Myasthenia Gravis caused by antibodies to the muscle-specific kinase (MuSK-MG) is a rare disease that is estimated to inflict 5-8% of all myasthenia gravis patients (equating to an estimate of approximately 4,500 patients in the United States). MuSK antibodies identify a clinically distinguishable, more severe form of MG. The disease is characterized by a predominance in females, prominent bulbar involvement, more severe clinical condition and resistance to treatment. Although many patients with MuSK-MG are presently treated with anticholinesterase inhibitors or immunosuppressants, such patients do not generally respond adequately to these treatments.
We are pleased that the FDA has granted Orphan Drug designation to Firdapse for myasthenia gravis, as it provides Catalyst with a number of benefits through development and commercialization, stated Patrick J. McEnany, Chief Executive Officer of Catalyst. He continued, We are currently supporting an investigator-sponsored, randomized, double-blind, placebo controlled study evaluating Firdapse for the treatment of patients with MuSK-MG, and we anticipate the investigator reporting top-line results from this study in early 2017. If this trial is successful, and subject to the availability of funding, we hope to initiate a registration quality trial in the U.S. evaluating Firdapse for the treatment of patients with MuSK-MG.

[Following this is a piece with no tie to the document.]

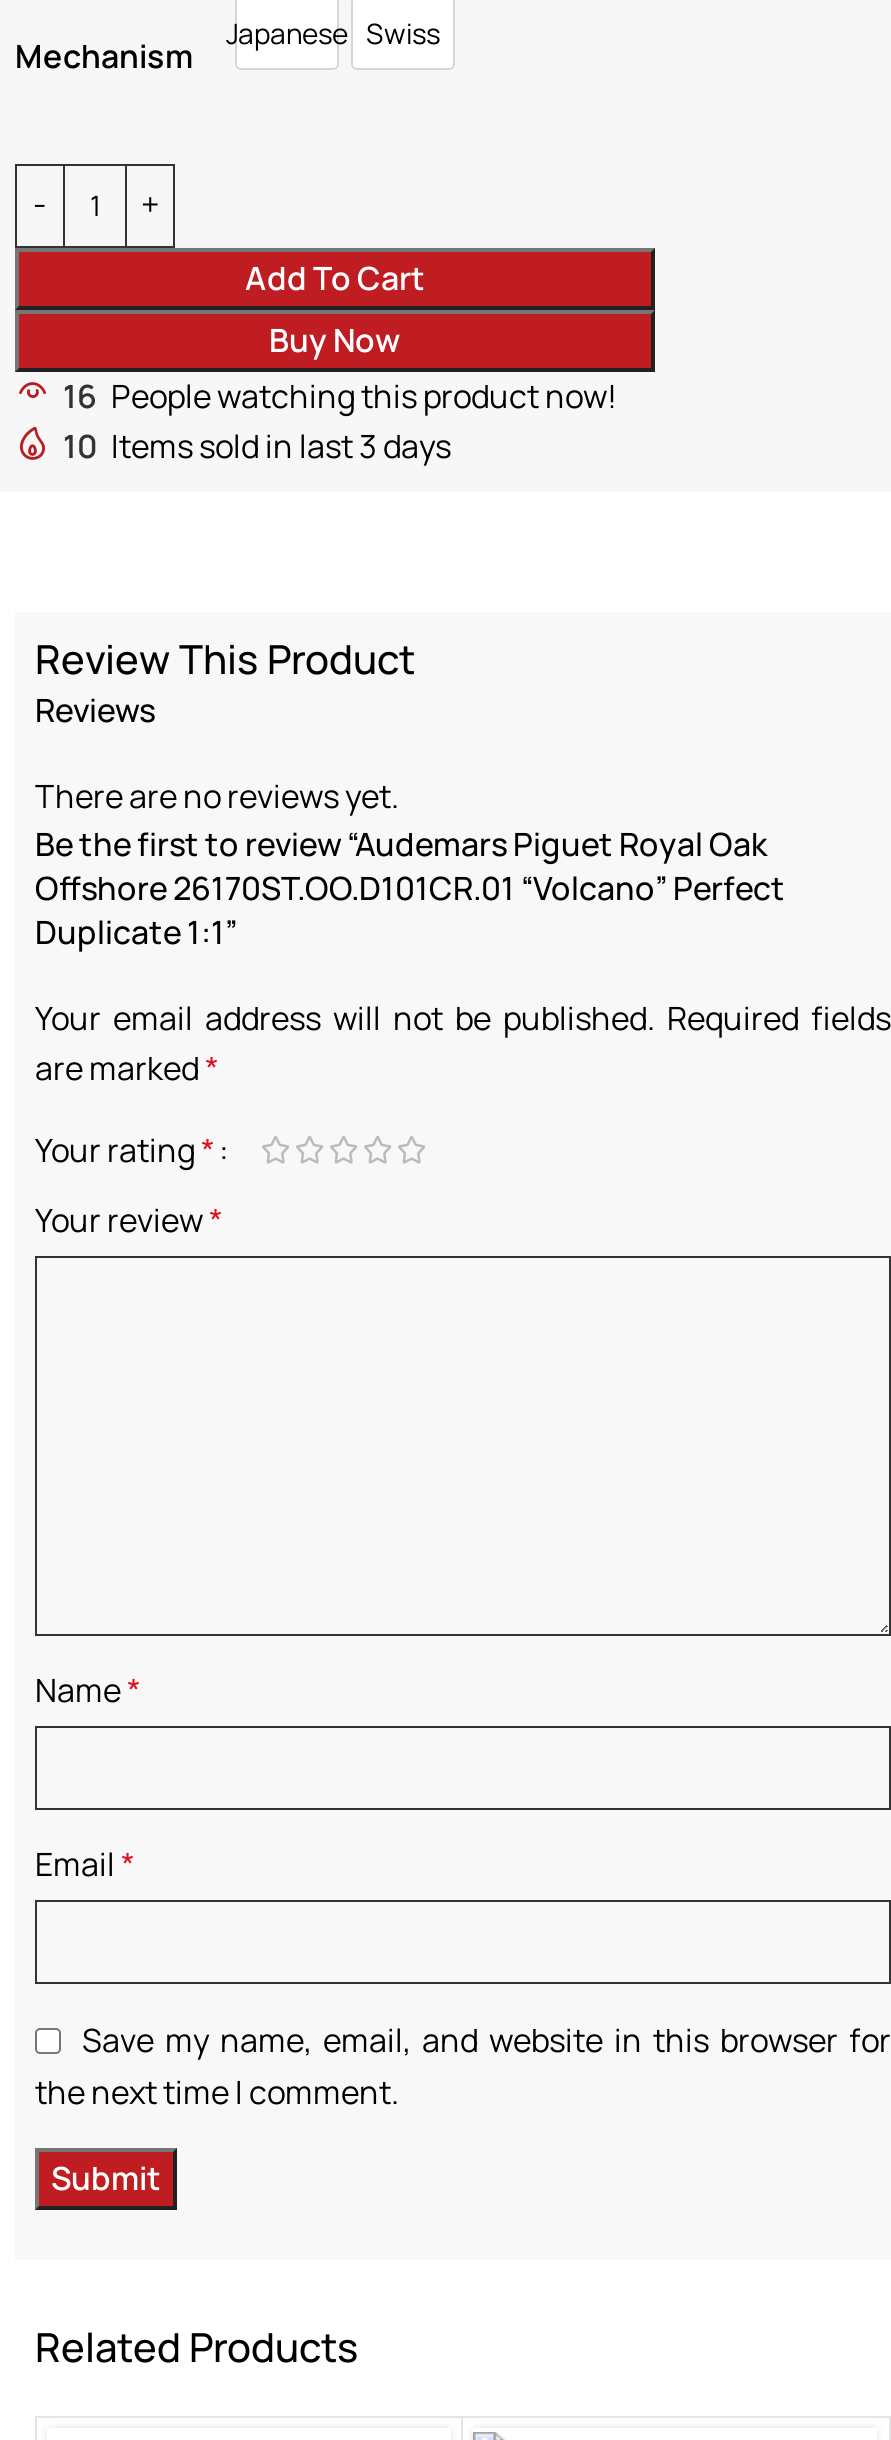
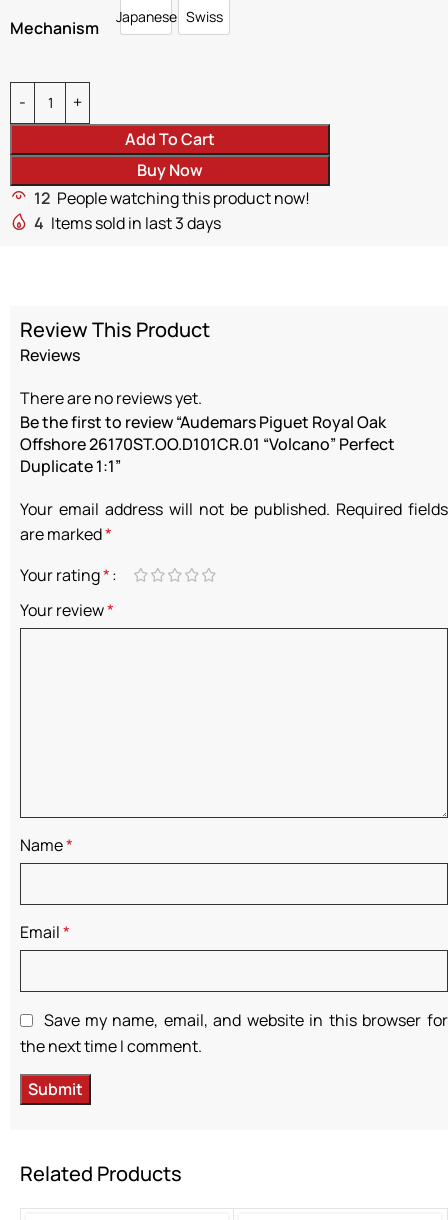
- 16 People watching this product now!
+ 12 People watching this product now!

- 10 Items sold in last 3 days
+ 4 Items sold in last 3 days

About Orphan Drug Designation
Orphan Drug designation is granted by the FDAs Office of Orphan Products Development for drugs that are expected to provide significant therapeutic advantage over existing treatments and that target conditions affecting 200,000 or fewer U.S. patients annually. Orphan Drug designation qualifies a company for several benefits under the Orphan Drug Act of 1983. The benefits apply across all stages of drug development and include an accelerated approval process; seven years of market exclusivity following marketing approval; tax credits on U.S. clinical trials; eligibility for Orphan Drug grants; and waiver of Prescription Drug User Fee Act (PDUFA) and certain other administrative fees.
About Catalyst Pharmaceuticals
Catalyst Pharmaceuticals is a biopharmaceutical company focused on developing and commercializing innovative therapies for people with rare debilitating diseases, including Lambert-Eaton myasthenic syndrome (LEMS), congenital myasthenic syndromes (CMS), infantile spasms, and Tourettes Disorder. Firdapse for the treatment of LEMS has received Breakthrough Therapy Designation from the U.S. Food and Drug Administration (FDA) and orphan drug designation for LEMS, CMS and myasthenia gravis. Firdapse is the first and only approved drug in Europe for symptomatic treatment in adults with LEMS.
Catalyst is also developing CPP-115 to treat infantile spasms, epilepsy and other neurological conditions associated with reduced GABAergic signaling, like post-traumatic stress disorder and Tourettes Disorder. CPP-115 has been granted U.S. orphan drug designation for the treatment of infantile spasms by the FDA and has been granted E.U. orphan medicinal product designation for the treatment of West Syndrome by the European Commission. In addition, Catalyst is developing a generic version of Sabril (vigabatrin).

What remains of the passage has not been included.